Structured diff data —
• • • •

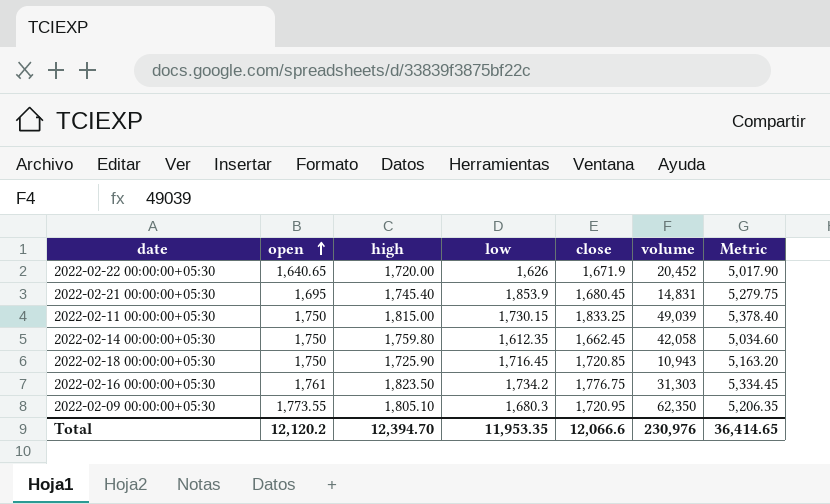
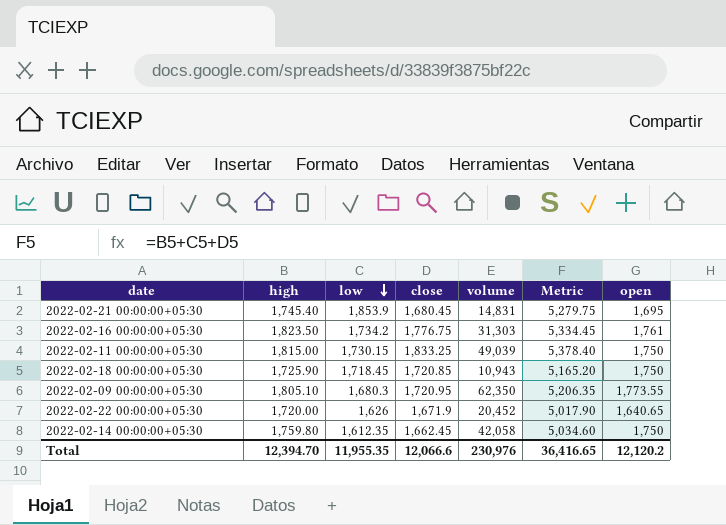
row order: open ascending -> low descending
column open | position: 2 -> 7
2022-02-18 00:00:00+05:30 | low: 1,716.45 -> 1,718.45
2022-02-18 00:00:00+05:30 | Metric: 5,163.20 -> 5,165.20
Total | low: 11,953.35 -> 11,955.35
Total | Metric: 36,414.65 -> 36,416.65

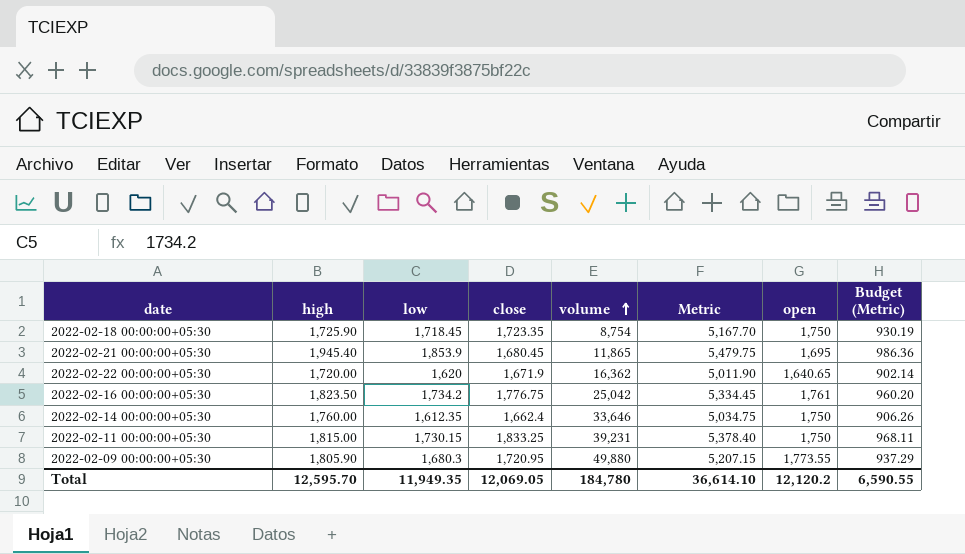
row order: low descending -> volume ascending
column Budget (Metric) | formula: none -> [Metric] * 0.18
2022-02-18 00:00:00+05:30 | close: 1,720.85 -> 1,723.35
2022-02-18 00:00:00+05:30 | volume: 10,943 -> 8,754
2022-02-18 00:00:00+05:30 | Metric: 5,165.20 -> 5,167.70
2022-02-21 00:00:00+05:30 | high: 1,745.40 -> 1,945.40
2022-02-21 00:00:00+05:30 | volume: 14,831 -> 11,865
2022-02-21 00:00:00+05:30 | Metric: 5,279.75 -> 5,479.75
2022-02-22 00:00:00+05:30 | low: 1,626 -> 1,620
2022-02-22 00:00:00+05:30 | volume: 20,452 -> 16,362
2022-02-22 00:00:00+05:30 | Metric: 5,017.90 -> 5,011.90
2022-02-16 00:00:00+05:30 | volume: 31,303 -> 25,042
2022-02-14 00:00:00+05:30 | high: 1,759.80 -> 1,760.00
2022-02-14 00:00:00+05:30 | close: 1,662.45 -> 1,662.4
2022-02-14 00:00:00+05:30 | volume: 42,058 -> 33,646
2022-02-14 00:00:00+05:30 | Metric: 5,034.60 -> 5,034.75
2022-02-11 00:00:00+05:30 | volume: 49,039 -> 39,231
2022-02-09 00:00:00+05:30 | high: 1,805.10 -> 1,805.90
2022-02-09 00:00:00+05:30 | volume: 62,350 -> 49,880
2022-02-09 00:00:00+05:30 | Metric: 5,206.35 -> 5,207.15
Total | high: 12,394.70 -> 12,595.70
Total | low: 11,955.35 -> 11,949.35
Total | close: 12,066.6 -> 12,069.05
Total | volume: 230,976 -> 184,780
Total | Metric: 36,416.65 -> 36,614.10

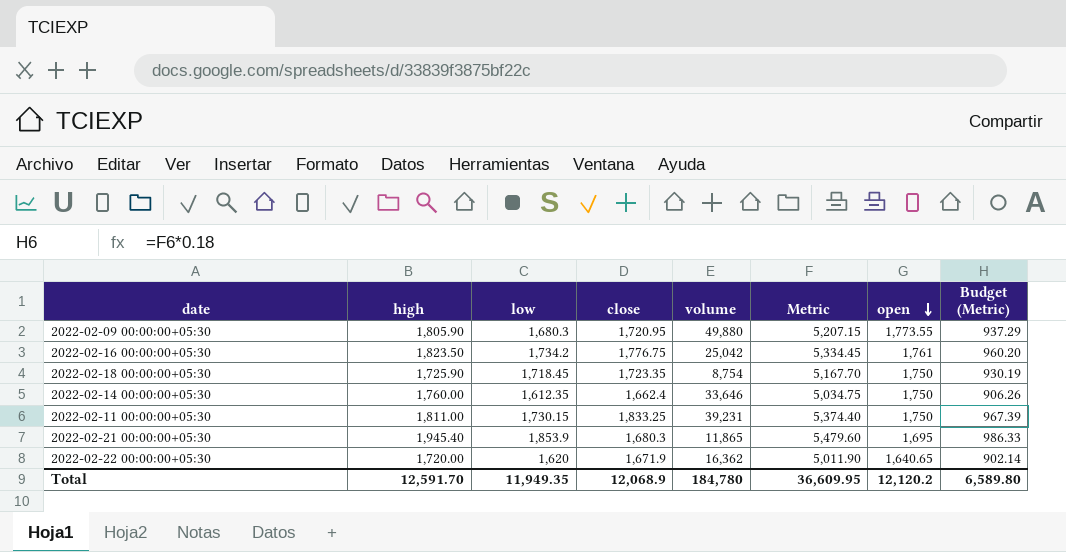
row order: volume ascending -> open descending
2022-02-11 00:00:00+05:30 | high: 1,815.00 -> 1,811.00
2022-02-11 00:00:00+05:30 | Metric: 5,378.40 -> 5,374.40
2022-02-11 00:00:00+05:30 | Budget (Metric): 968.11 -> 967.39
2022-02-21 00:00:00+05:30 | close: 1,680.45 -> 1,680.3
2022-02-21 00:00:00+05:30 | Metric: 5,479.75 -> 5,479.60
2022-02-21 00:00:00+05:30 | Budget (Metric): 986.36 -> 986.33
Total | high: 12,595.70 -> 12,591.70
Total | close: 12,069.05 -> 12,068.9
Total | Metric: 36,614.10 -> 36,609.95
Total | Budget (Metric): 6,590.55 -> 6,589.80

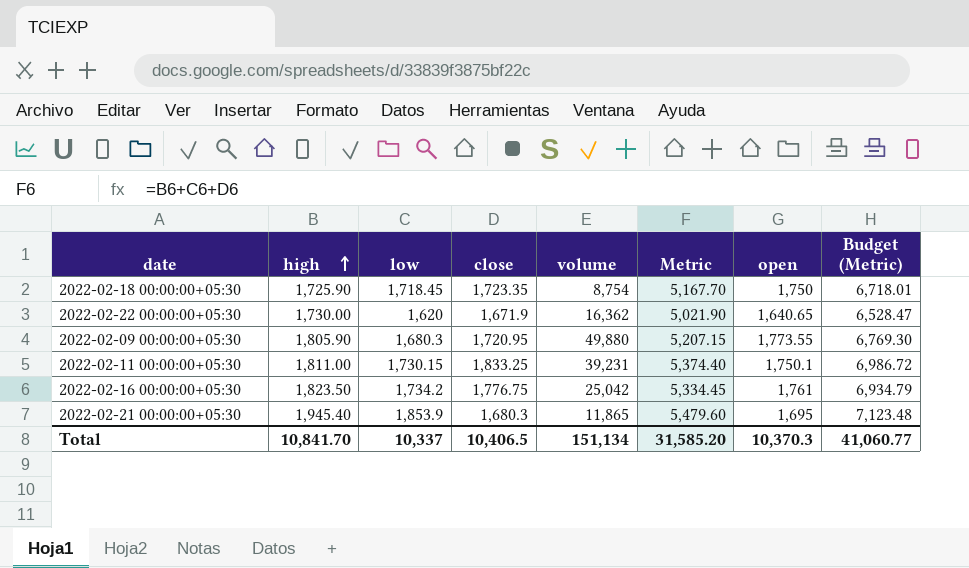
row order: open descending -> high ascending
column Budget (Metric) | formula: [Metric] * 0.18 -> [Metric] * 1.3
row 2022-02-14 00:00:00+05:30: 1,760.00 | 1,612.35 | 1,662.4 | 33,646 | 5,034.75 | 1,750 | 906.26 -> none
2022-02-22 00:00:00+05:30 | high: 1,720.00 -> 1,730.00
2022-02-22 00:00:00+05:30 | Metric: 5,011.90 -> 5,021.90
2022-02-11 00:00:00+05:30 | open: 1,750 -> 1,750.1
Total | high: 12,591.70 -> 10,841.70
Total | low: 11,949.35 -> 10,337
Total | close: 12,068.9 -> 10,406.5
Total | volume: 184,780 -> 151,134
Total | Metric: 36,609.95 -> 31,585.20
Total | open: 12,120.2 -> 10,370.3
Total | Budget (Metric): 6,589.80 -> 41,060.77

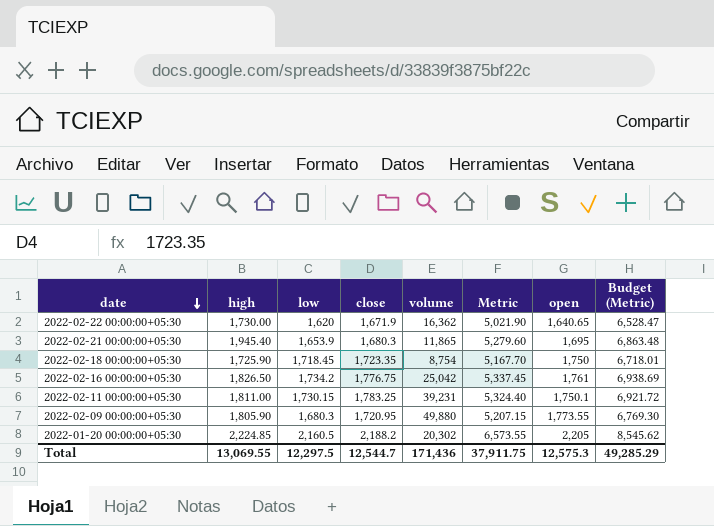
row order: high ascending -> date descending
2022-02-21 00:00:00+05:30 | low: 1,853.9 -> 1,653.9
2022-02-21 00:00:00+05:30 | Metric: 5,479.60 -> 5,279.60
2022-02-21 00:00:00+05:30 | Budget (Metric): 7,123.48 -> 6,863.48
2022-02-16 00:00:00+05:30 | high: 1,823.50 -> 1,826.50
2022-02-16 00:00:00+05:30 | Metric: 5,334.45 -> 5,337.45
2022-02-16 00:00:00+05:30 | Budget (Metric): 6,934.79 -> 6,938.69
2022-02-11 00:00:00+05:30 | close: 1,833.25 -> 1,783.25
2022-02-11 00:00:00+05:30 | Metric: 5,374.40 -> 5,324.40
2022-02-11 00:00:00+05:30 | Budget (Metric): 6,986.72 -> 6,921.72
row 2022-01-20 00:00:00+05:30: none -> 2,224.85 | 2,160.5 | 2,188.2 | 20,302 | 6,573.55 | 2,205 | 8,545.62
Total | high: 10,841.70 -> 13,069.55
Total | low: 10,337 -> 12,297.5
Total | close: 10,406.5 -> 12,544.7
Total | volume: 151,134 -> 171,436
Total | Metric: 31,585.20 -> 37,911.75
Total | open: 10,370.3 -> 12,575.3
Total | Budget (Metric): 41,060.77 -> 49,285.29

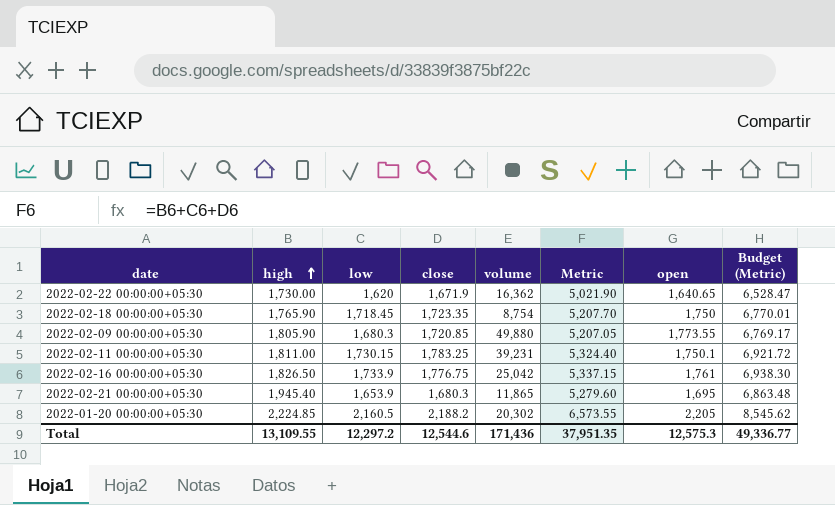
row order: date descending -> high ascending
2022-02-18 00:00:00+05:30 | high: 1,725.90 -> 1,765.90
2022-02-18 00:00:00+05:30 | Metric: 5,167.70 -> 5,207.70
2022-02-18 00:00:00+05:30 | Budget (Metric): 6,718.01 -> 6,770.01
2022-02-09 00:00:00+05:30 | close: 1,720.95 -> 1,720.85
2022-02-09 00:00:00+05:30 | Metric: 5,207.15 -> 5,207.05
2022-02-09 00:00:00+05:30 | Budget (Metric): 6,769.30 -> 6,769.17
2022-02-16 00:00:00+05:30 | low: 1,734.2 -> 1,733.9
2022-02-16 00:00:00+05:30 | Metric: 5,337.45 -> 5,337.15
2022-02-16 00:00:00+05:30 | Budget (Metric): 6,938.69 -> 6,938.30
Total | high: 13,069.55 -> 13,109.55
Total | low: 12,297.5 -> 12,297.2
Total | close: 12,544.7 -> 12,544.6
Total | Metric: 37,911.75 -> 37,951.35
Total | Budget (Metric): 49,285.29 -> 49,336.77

• • • •

ABOUT THIS EXERCISE —
Reproduce the records above exactly, but only from the line with "2022-02-22 00:00:00+05:30 | volume: 20,452" up to and including the line with "2022-02-11 00:00:00+05:30 | Budget (Metric): 968.11". Leave the pictures out.

RESULT OF THE EXERCISE —
2022-02-22 00:00:00+05:30 | volume: 20,452 -> 16,362
2022-02-22 00:00:00+05:30 | Metric: 5,017.90 -> 5,011.90
2022-02-16 00:00:00+05:30 | volume: 31,303 -> 25,042
2022-02-14 00:00:00+05:30 | high: 1,759.80 -> 1,760.00
2022-02-14 00:00:00+05:30 | close: 1,662.45 -> 1,662.4
2022-02-14 00:00:00+05:30 | volume: 42,058 -> 33,646
2022-02-14 00:00:00+05:30 | Metric: 5,034.60 -> 5,034.75
2022-02-11 00:00:00+05:30 | volume: 49,039 -> 39,231
2022-02-09 00:00:00+05:30 | high: 1,805.10 -> 1,805.90
2022-02-09 00:00:00+05:30 | volume: 62,350 -> 49,880
2022-02-09 00:00:00+05:30 | Metric: 5,206.35 -> 5,207.15
Total | high: 12,394.70 -> 12,595.70
Total | low: 11,955.35 -> 11,949.35
Total | close: 12,066.6 -> 12,069.05
Total | volume: 230,976 -> 184,780
Total | Metric: 36,416.65 -> 36,614.10

row order: volume ascending -> open descending
2022-02-11 00:00:00+05:30 | high: 1,815.00 -> 1,811.00
2022-02-11 00:00:00+05:30 | Metric: 5,378.40 -> 5,374.40
2022-02-11 00:00:00+05:30 | Budget (Metric): 968.11 -> 967.39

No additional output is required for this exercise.